§ The task
State only the number of lines below where the word "model" is found.

§ Material for this task

= = = = =

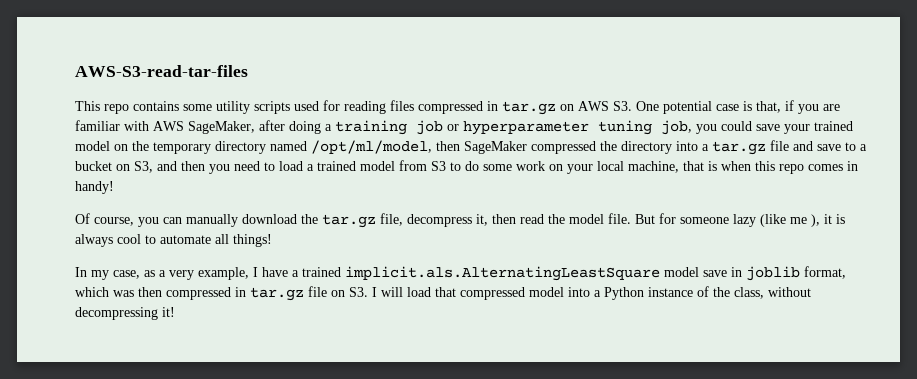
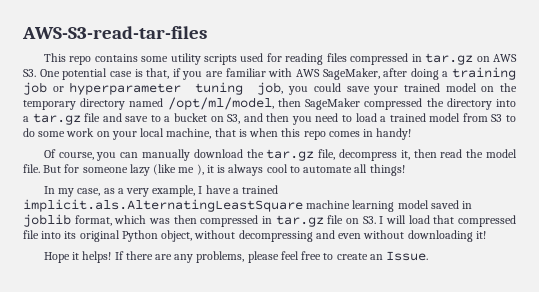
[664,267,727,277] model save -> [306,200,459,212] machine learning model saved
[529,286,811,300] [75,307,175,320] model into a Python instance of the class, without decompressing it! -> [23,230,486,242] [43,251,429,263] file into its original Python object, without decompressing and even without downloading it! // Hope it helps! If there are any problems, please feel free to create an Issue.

= = = = =

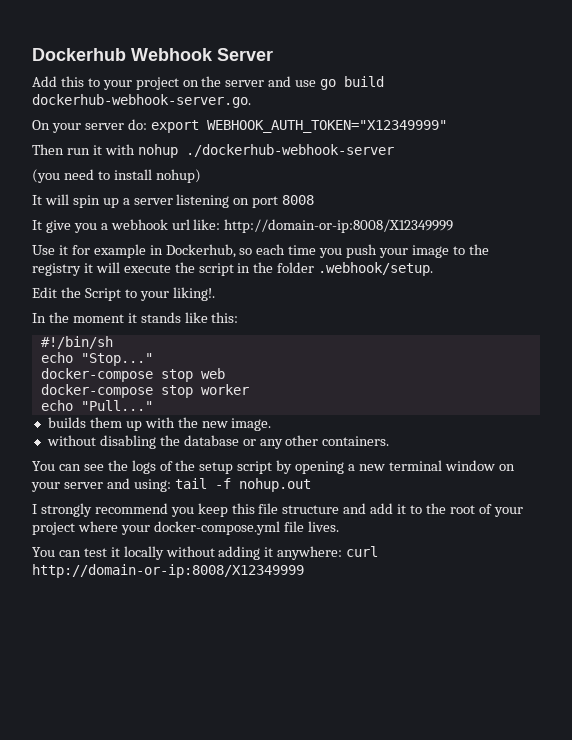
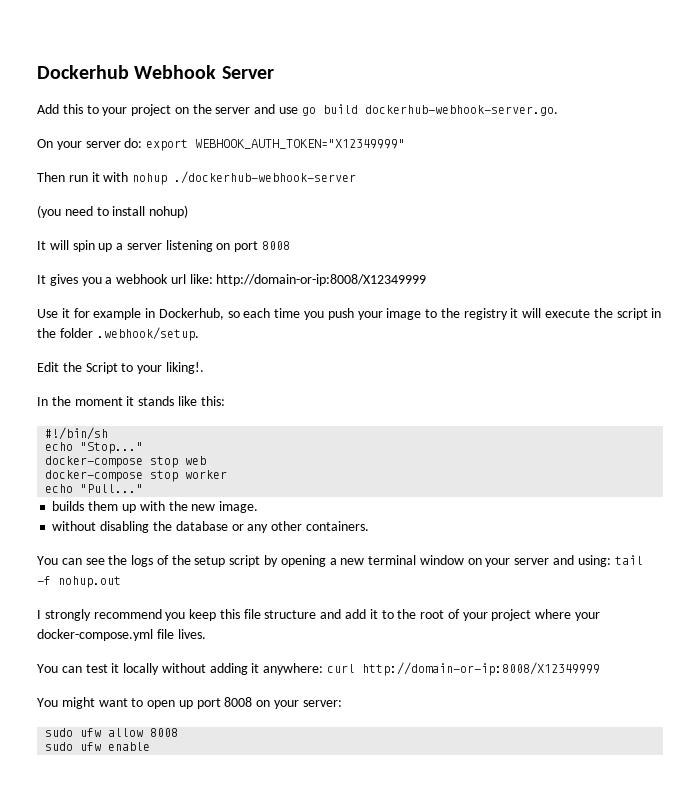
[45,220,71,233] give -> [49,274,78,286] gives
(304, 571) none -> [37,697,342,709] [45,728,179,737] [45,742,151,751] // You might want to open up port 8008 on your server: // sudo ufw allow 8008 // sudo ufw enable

= = = = =

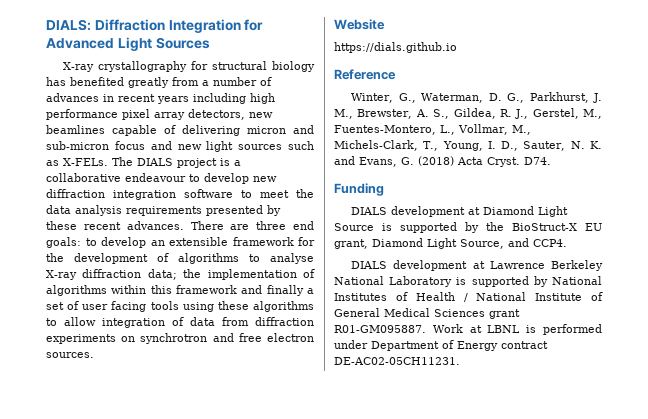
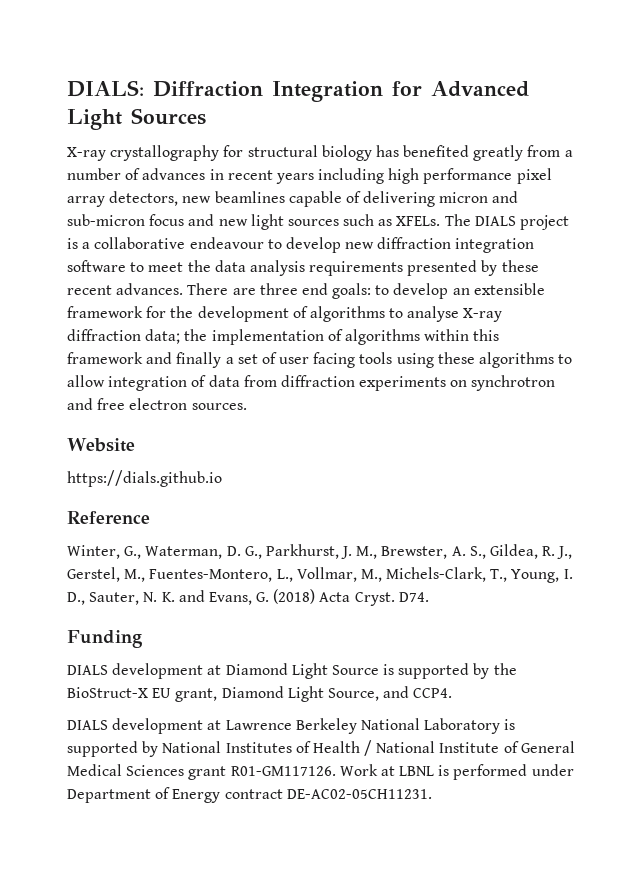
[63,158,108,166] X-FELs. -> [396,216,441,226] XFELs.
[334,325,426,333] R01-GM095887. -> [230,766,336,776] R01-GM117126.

= = = = =

§ Answer section
2